Around 10:00 a.m., appellant appeared at the residence of Anna Corp, his next-door-neighbor in Tulare, asked to use the telephone, and said he was waiting for a ride. Corp stated appellant used the telephone, looked out the window, and then left her house. Corp saw appellant walk toward a small white car, which was parked in front of appellant's house. Corp identified the small white car as similar to Yvette's white Hyundai Accent.*fn3 Both Corp and her son, Bryan Urbina, stated appellant was wearing a red shirt with lettering when he asked to use their telephone on Monday morning.
Around 4:20 p.m., Yvette's mother returned home but neither Yvette nor her car were there. She checked Yvette's room and noticed that her bed was not made and the room was not clean. She thought that was unusual because Yvette liked everything to be "nice and tidy. And it was as if she just got up out of bed and took off...." Yvette's purse was still in her room. Several personal items were missing, however, including her driver's license, her social security card, her ATM card, her birth certificate, and her keys.*fn4
Rocio Macias testified she went to school and work on Monday, and she did not see or speak with appellant that day.
Around 3:30 p.m., Waylon Dowdy drove along the canal bank near Avenue 184 and Road 48 to go fishing. Dowdy regularly went fishing at a particular location on the canal bank, and described the area as "really secluded," without houses or development. "It's just a bayou. It's got oak trees all along the sides of it all the way down. It's probably four or five miles long. It's a pretty long bayou." The canal was flanked by cotton and corn fields on either side. Dowdy frequently found beer bottles and cans along the canal bank, and knew that people went out there to "party." Dowdy also knew that people went hunting in the area, and he often found shotgun shells in the dirt.
As Dowdy drove westbound along the canal bank that afternoon, the sun was glaring into his front window and obstructed his view. Dowdy did not see anyone or hear anything while he was fishing, and there was no one else out there.
Around 4:30 p.m., Dowdy drove out of the area, traveling east along the same dirt path. He noticed something on the dirt, about 100 yards from where he had been fishing. He got out of his vehicle and found a "pretty good size" pool of blood with bits of bone and tissue.
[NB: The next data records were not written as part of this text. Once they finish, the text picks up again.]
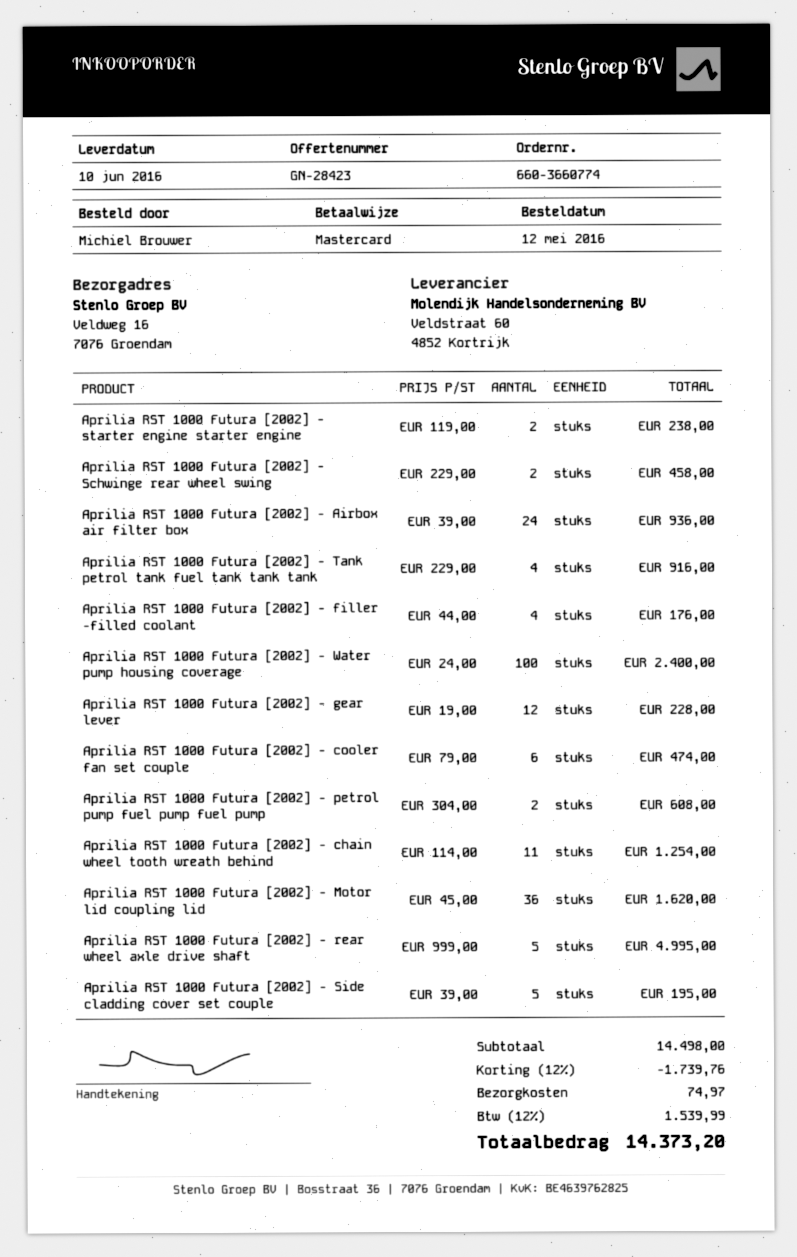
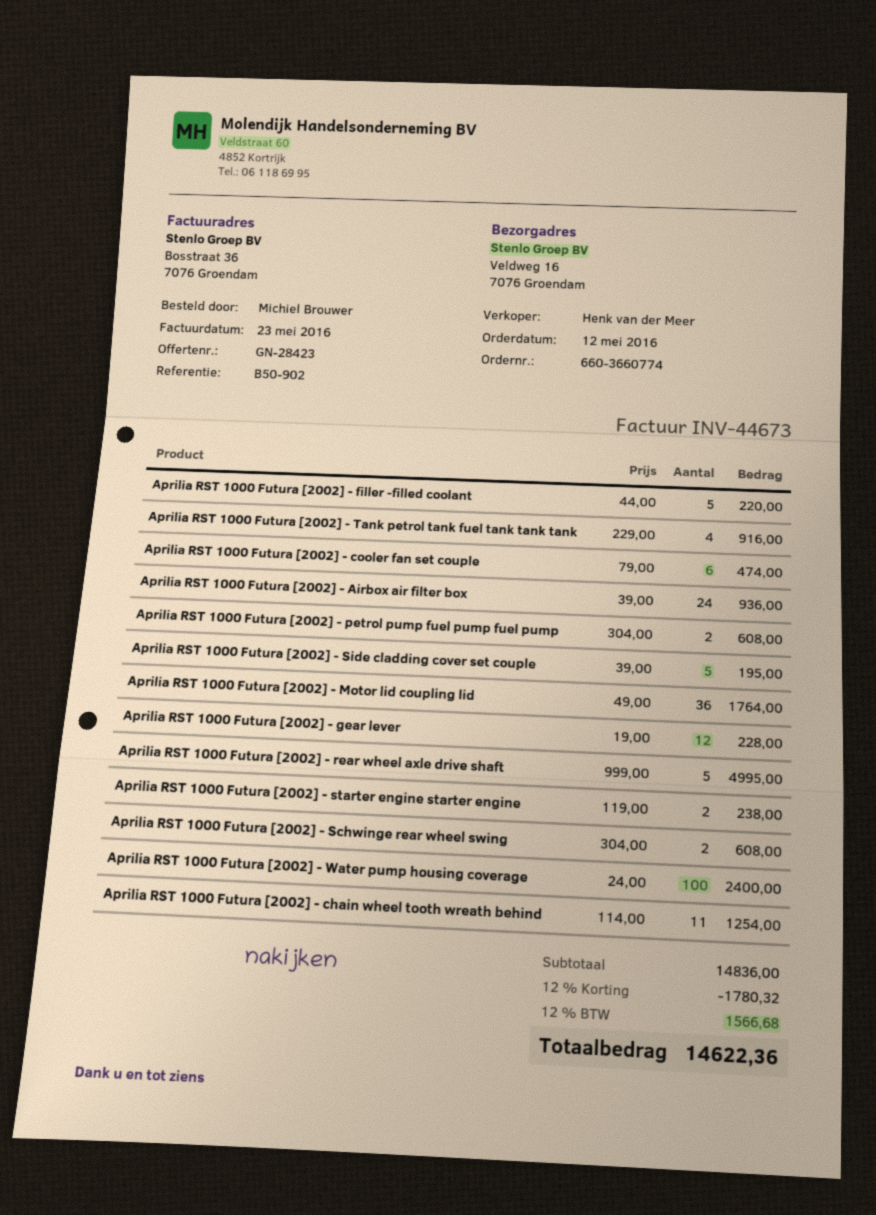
Aprilia RST 1000 Futura [2002] - Schwinge rear wheel swing: 2 x 229.00 = 458.00 -> 2 x 304.00 = 608.00
Aprilia RST 1000 Futura [2002] - filler -filled coolant: 4 x 44.00 = 176.00 -> 5 x 44.00 = 220.00
Aprilia RST 1000 Futura [2002] - Motor lid coupling lid: 36 x 45.00 = 1620.00 -> 36 x 49.00 = 1764.00
subtotal: 14498.00 -> 14836.00
discount: 12% = 1739.76 -> 12% = 1780.32
shipping: 74.97 -> none
tax: 12% = 1539.99 -> 12% = 1566.68
total: 14373.20 -> 14622.36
He also found bits of brain in the canal water. There were beer cans near the blood, but he did not see any clothing or shoes. Dowdy believed the pool of blood was already there when he drove out to his fishing spot because he would have "heard or seen anything if it would have been around." Dowdy also thought the glaring sun had prevented him from noticing it earlier. He scooped up some of the matter and put it in a plastic bag, drove home, and immediately contacted the Tulare County Sheriff's Department. The blood and bits of brain found by Dowdy were subsequently identified as consistent with Yvette's DNA profile.
Around 8:30 p.m., detectives from the Tulare County Sheriff's Department went to the canal bank with Dowdy, and he showed them where he found the evidence. There was a large pool of blood, tissue, and bone matter on the canal bank. There was a spent shotgun shell and shotgun pellets on the dirt path. Detective Frank Arnold described the scene as "open country." The canal ran east/west and bisected Road 48. A cotton field was on the north side of the canal, and a corn field was on the south side. Arnold testified the actual crime scene was about one mile off the paved road.
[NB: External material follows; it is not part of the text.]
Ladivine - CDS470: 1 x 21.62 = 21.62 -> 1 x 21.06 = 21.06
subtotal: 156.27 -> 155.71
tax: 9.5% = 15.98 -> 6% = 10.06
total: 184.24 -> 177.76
Also on Monday night, appellant appeared at the Porterville residence of Luisa Andrews, his brother's girlfriend, and asked to use the telephone and spend the night. He arrived on foot and he was not carrying anything. Andrews thought appellant's presence was unusual because he arrived without his brother, but she allowed him to use the telephone and spend the night.
At midnight, Yvette's mother contacted the Tulare Police Department and reported that Yvette was missing. Yvette's mother advised the officers about the telephone call she received on Monday morning.
On Tuesday, May 8, 2001, Detective Arnold contacted Anna Corp and learned about appellant's appearance at her house on Monday morning, and that he left in a small white car.
Around 4:00 p.m. on Tuesday, Rocio was interviewed by detectives from the Tulare County Sheriff's Department about Yvette's disappearance. This interview occurred before Yvette's body or any physical evidence was found. The detectives advised Rocio that Yvette was missing, appellant was a suspect, and that she was also viewed as a suspect.
After her interview with the sheriff's detectives, Rocio tried to find appellant. Rocio went to Yvette's house and asked Yvette's mother if she had seen appellant, because she was told that appellant was with Yvette.*fn5 She also looked for appellant at Anna Corp's house. Rocio eventually found appellant's brother, Ramon, and they drove to Porterville on Tuesday night and picked up appellant from Luisa Andrews's house.
Rocio drove appellant and Ramon back to Tulare, where they dropped Ramon at his family's house, and then appellant asked Rocio to drive him to a particular location in Corcoran. Rocio was unfamiliar with the house and followed appellant's directions to Corcoran.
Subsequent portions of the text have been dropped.